1. Roast the red peppers directly over a gas flame or under the broiler, turning occasionally, until the peppers are blackened all over.
2. Transfer the peppers to a paper bag or a covered bowl and let cool completely.
3. Peel the peppers and discard the skins, seeds and cores. This can be easily done under running water.
4. In a food processor, combine the peppers with the olive oil and puree until very smooth.
Season the coulis with salt and pepper.

Recipe courtesy of Chefs Pete McGahey and David Gauvin, Unidine, Beverly Hospital and Adam Gilbert Hospital, 2012.

A coulis isn't just easy to make, it's versatile too. Pete McGahey, Executive Chef at Beverley Hospital, shows us how to make a simple red pepper coulis which could be used in any number of ways.

A coulis is quite simply a puree of cooked seasoned vegetables or fruit.
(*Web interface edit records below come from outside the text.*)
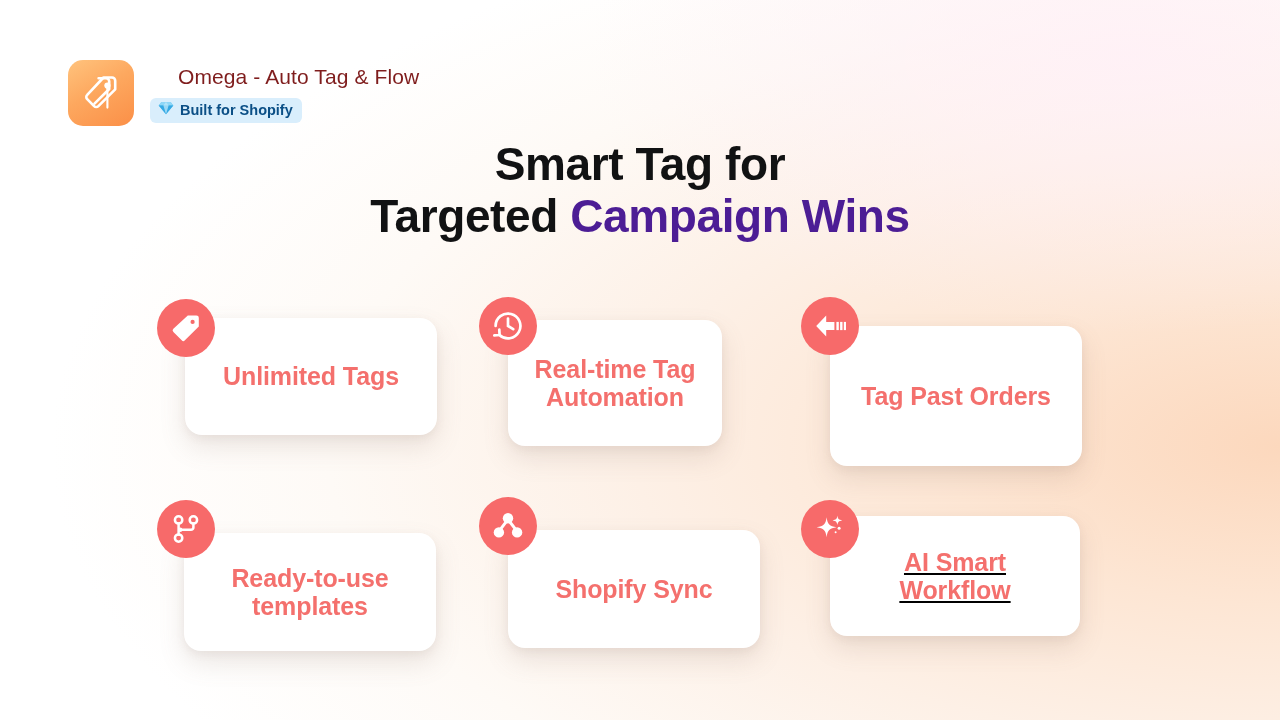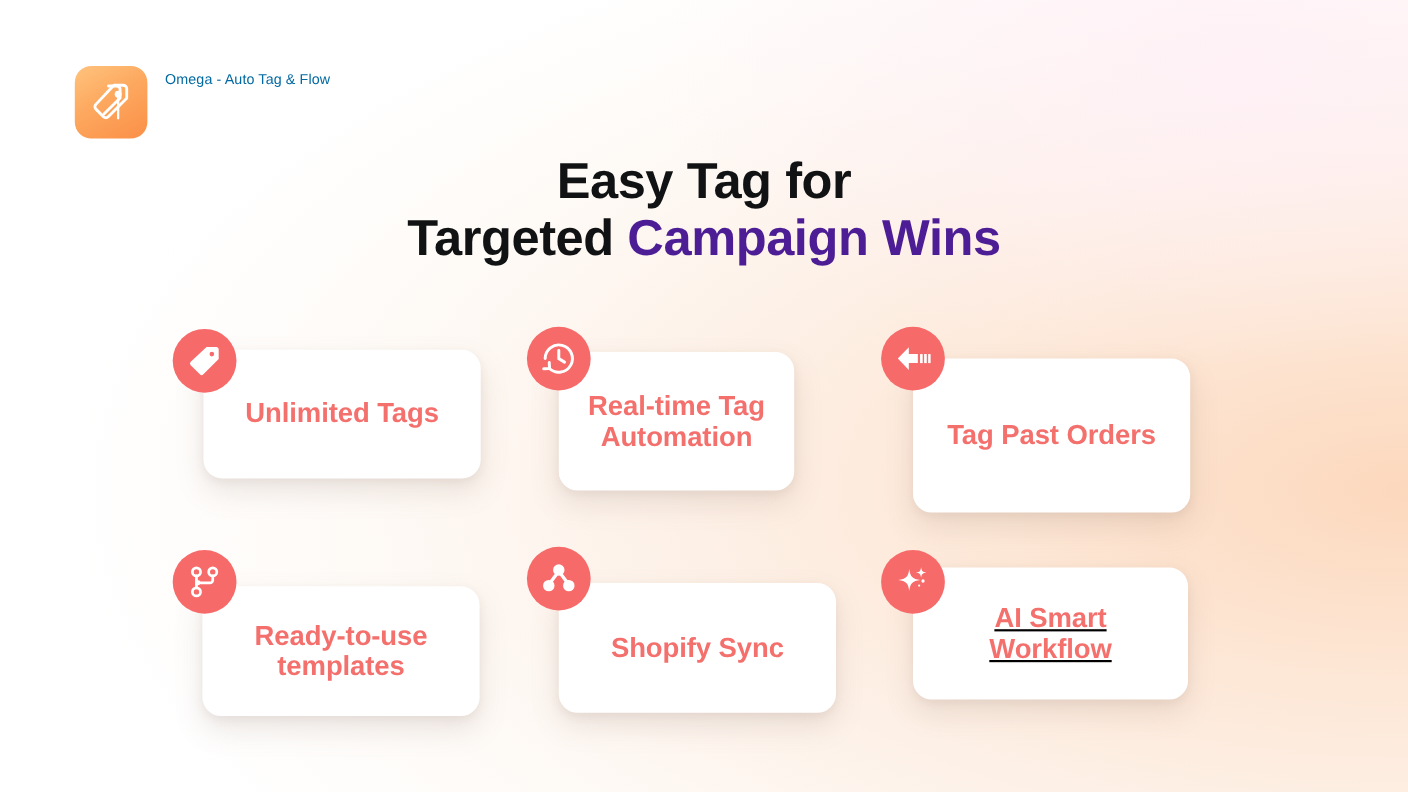"Omega - Auto Tag &" .app-title { color: #0369a1 -> #7f1d1d; font-size: 13px -> 21px; margin-left: none -> 28px }
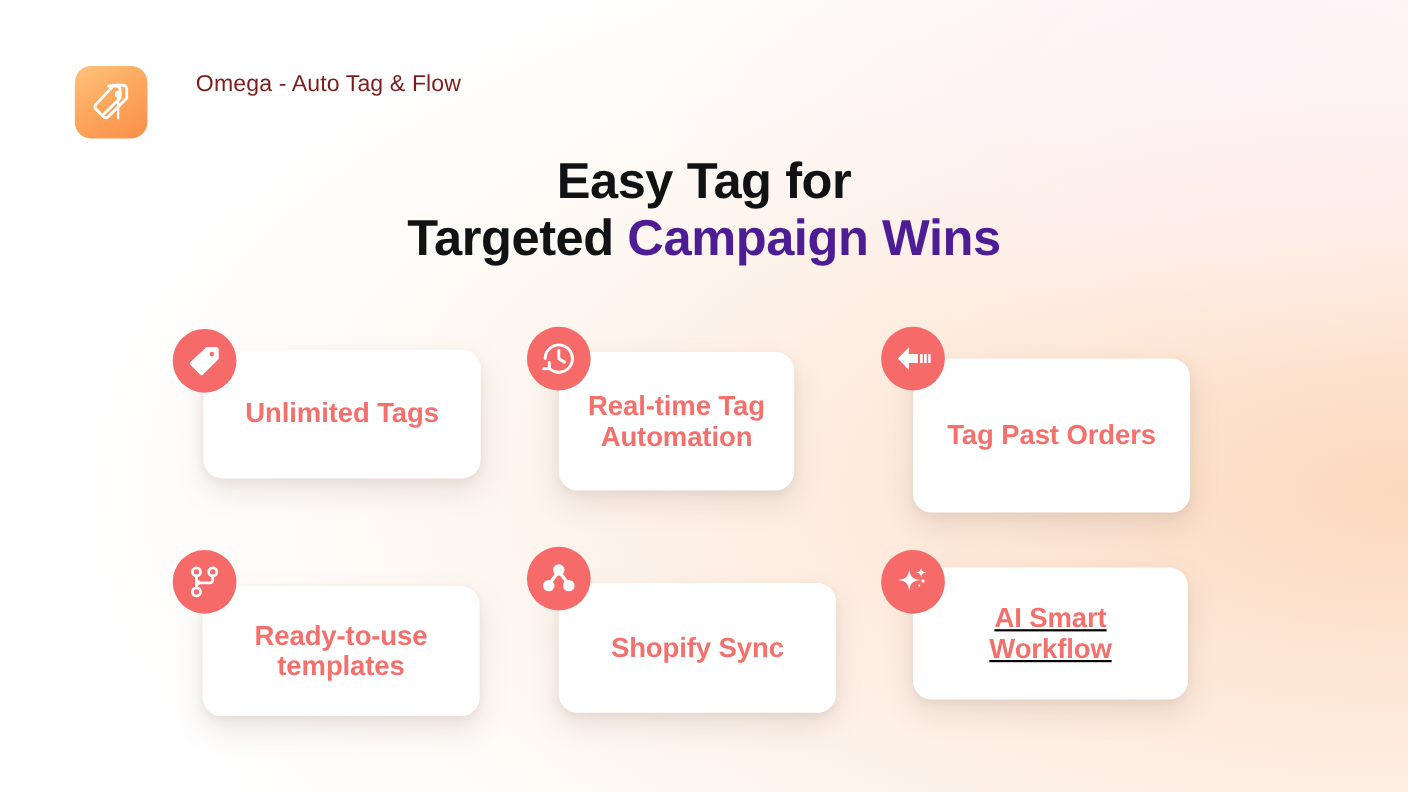"Built for Shopify" div.bfs-badge { html: none -> <div> <span> <svg> <path></path> <path></path> <path></path> <path></path> </svg> </span> <span>Built for Shopify</span> </div> }
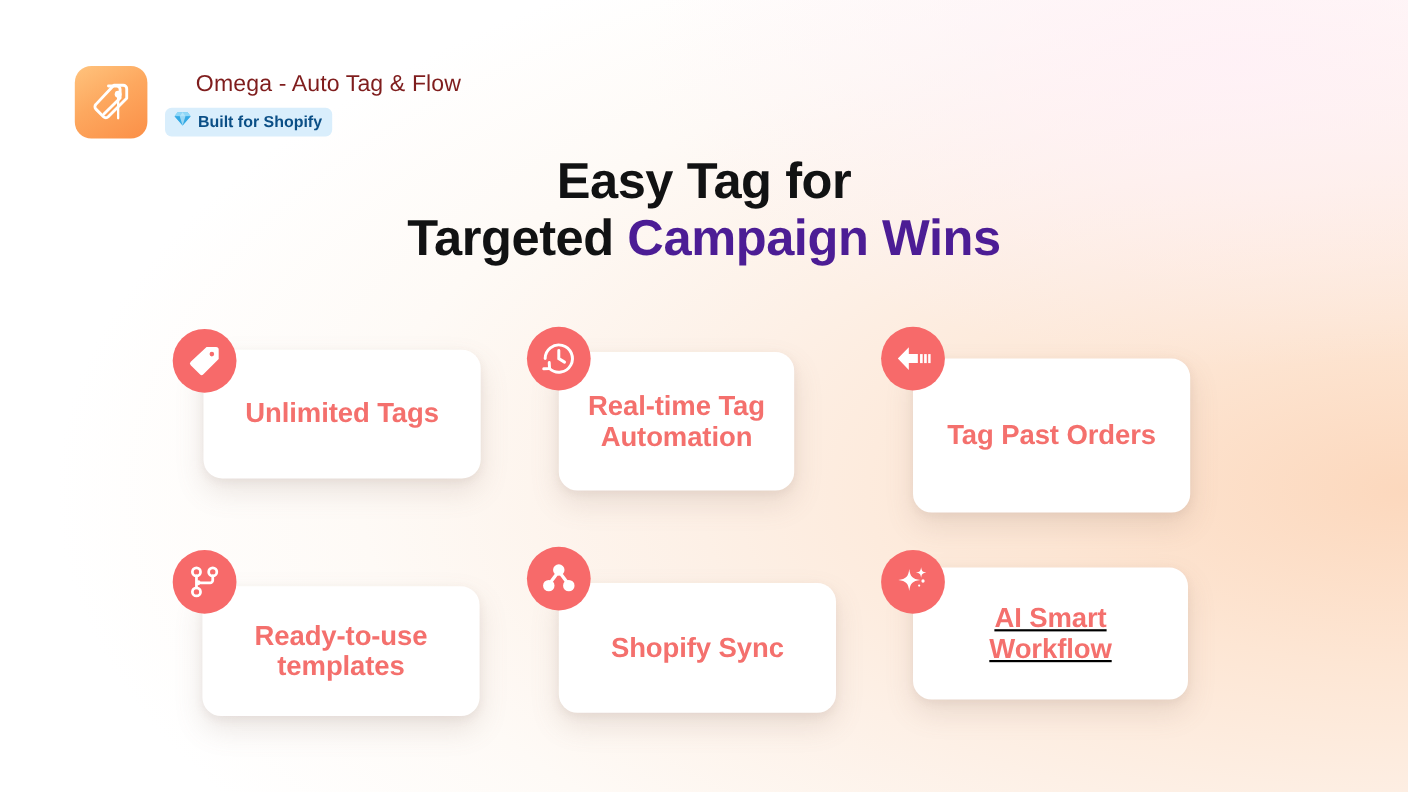"Easy Tag for" span.l1 { text: Easy -> Smart }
World renowned cooking reference book, Larousse Gastronomique, explains that a vegetable coulis "may be used to enhance the flavor of a sauce, it may itself be used as a sauce or it may be used as an ingredient in soup."

McGahey chooses to use this coulis as a simple sauce with risotto, but there are plenty of other possibilities. It would also work well on pasta, as it is or as an addition to a more complex pasta sauce, such as bolognaise, giving  a real depth of flavor; the same goes for a few spoons added to a tomato base for pizza. Alternately, you could mix some with aioli (garlic mayonnaise) for a wonderful accompaniment to a Mediterranean-style fish soup, such as bouillabaisse.

To give the red pepper coulis a deep, smoky flavor, McGahey chars it on a gas burner for three or four minutes, turning it until the pepper is completely charred all the way around. He explains that "if you don't have a gas burner, you can just use an electric oven with a broiler. Just set up the broiler, leave the door open a little bit. It'll take the same amount of time, but you've just got to be careful and make sure you are turning it accordingly."

McGahey suggests a cubanella or yellow pepper as an alternative if you don't have or want to use a red one, "but you want to stay away from using a plain old green pepper; you're just not going to get the right flavor or the color" he says.

"Once the pepper is completely charred all the way around, you want to put it in either a covered bowl with plastic wrap or a paper bag and let it stand for about 20 minutes" explains McGahey. This allows the hot pepper to "sweat" which makes the skin much easier to peel.

When the pepper is ready, he rinses it with a little bit of cold water to help remove the skin; "it's ok if there's a little bit left on. It'll add a little bit of charred, smoky flavor" says McGahey, "never a bad thing". Then he pulls the top off and rinses the seeds out.

McGahey blends the pepper with 1 clove of garlic and a "little bit of extra virgin olive oil just to thin it out a little bit" and that's it, done. It couldn't be more simple.